_PROVIDED INFORMATION:_
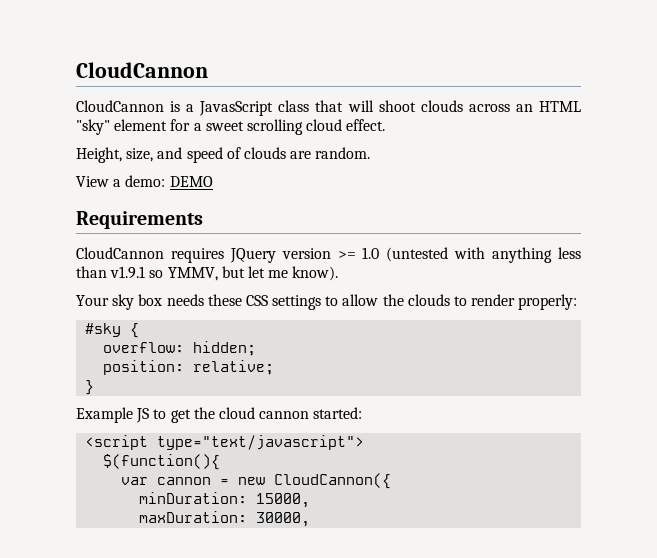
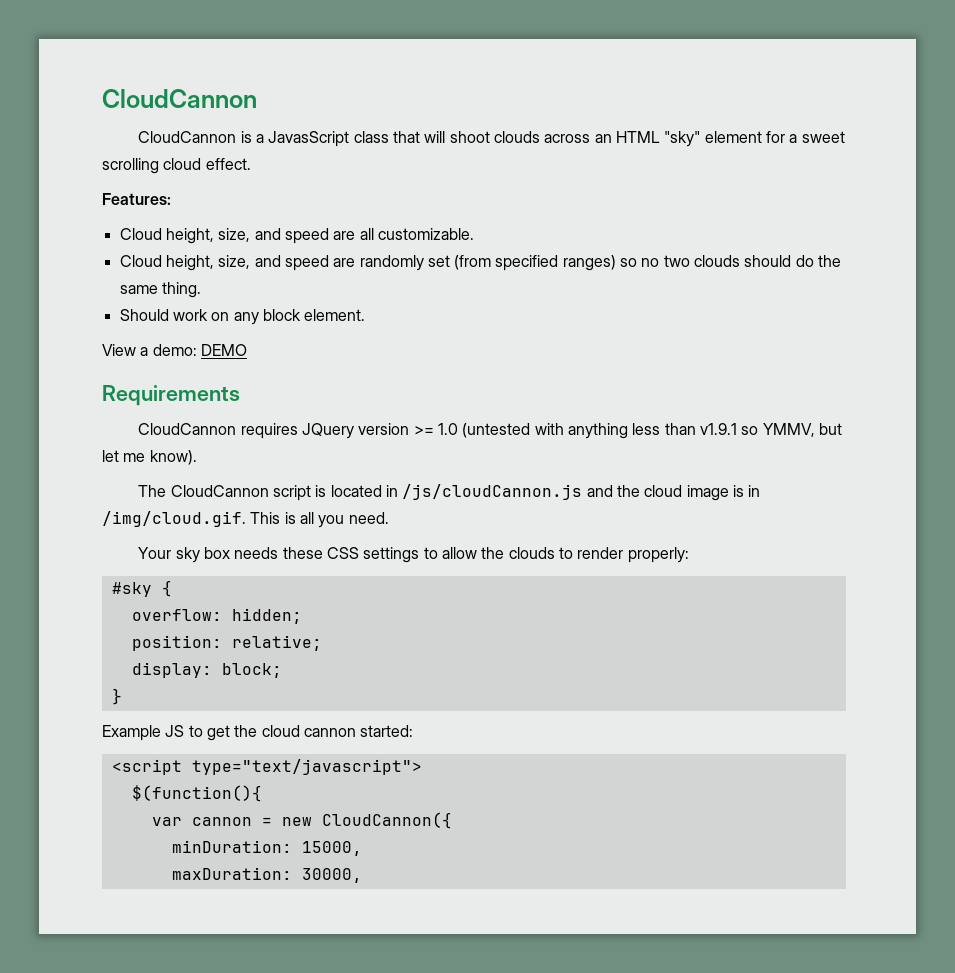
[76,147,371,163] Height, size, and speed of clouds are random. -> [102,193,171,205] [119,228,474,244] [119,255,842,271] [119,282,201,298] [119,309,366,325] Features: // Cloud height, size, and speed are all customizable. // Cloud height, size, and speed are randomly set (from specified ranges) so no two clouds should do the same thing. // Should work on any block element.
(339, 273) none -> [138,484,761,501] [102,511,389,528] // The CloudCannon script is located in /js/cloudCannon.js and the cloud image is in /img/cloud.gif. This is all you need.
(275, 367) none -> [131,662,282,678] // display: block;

...

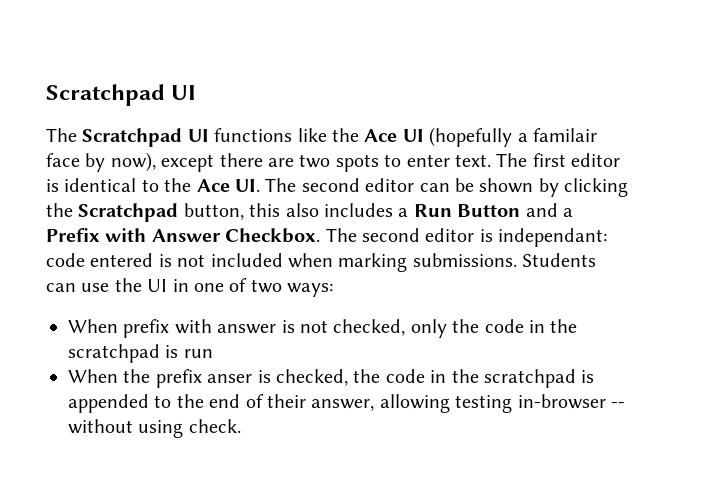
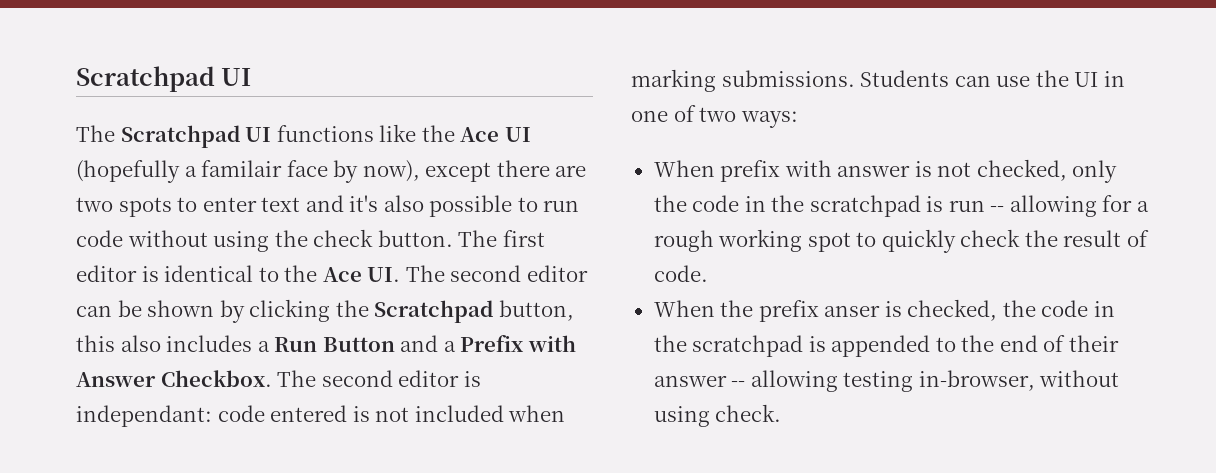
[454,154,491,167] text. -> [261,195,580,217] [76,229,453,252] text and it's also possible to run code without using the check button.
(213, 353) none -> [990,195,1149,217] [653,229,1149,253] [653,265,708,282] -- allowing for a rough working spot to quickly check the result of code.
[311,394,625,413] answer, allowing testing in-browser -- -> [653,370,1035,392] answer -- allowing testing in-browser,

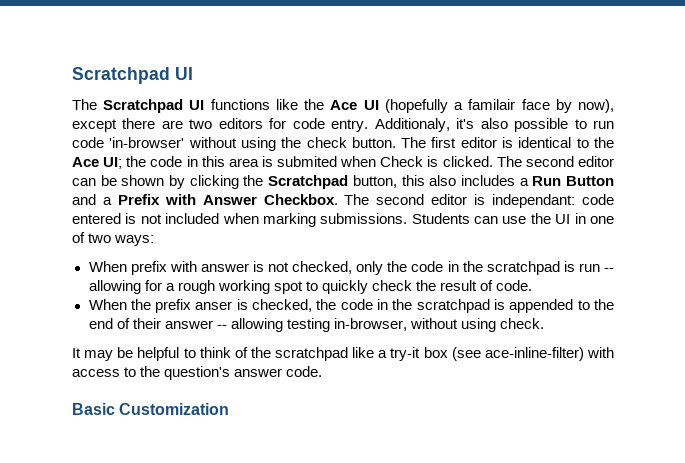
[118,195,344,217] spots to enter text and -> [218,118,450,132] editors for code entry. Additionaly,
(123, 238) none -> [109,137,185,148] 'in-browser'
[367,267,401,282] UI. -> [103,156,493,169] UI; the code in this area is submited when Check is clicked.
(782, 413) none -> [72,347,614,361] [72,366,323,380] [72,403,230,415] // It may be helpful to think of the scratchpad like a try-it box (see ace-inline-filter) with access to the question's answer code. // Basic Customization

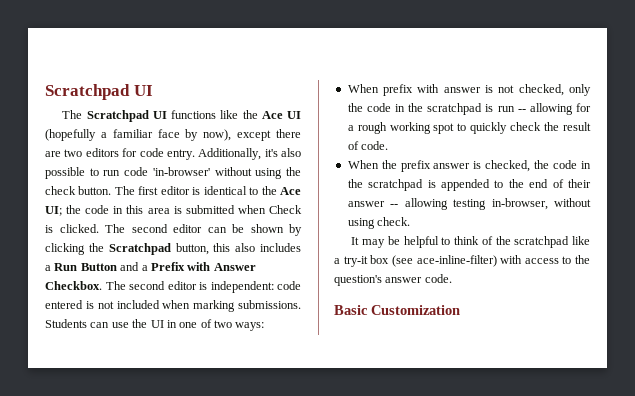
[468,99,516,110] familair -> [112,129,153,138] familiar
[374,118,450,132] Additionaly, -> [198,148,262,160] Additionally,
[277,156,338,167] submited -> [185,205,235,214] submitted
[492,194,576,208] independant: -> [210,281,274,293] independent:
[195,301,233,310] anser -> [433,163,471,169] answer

---

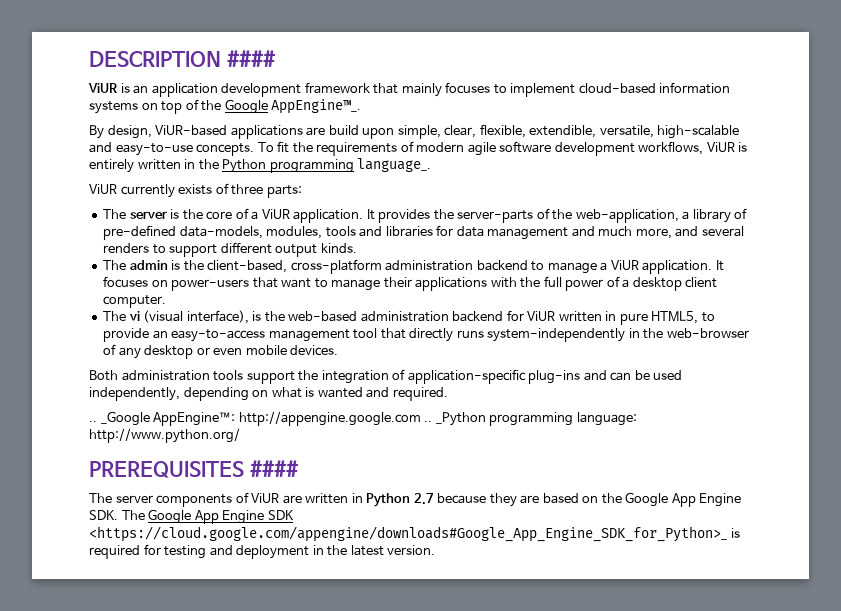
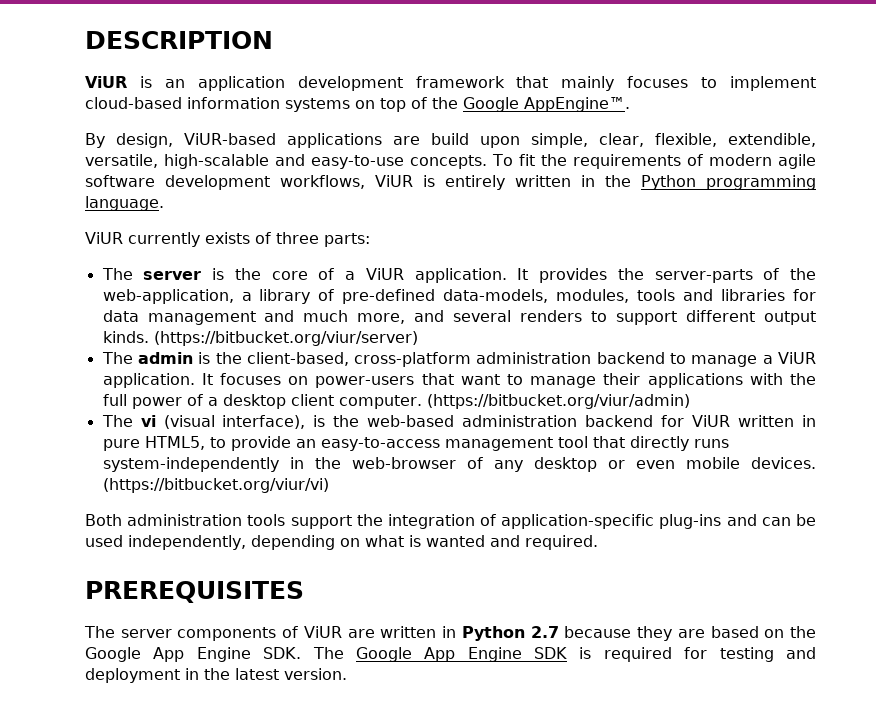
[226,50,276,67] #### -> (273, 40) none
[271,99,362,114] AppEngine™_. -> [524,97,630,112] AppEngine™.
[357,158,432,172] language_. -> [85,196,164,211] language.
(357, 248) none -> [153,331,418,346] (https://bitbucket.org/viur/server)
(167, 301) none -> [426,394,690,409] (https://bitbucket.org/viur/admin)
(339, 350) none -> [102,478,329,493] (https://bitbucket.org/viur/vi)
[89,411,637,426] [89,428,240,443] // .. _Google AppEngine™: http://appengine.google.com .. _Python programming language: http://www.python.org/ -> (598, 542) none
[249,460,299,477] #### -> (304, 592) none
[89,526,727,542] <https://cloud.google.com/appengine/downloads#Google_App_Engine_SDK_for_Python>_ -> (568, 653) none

_PROMPT:_ Reproduce each line of the material that mentions "bitbucket".

_RESPONSE BELOW:_
(357, 248) none -> [153,331,418,346] (https://bitbucket.org/viur/server)
(167, 301) none -> [426,394,690,409] (https://bitbucket.org/viur/admin)
(339, 350) none -> [102,478,329,493] (https://bitbucket.org/viur/vi)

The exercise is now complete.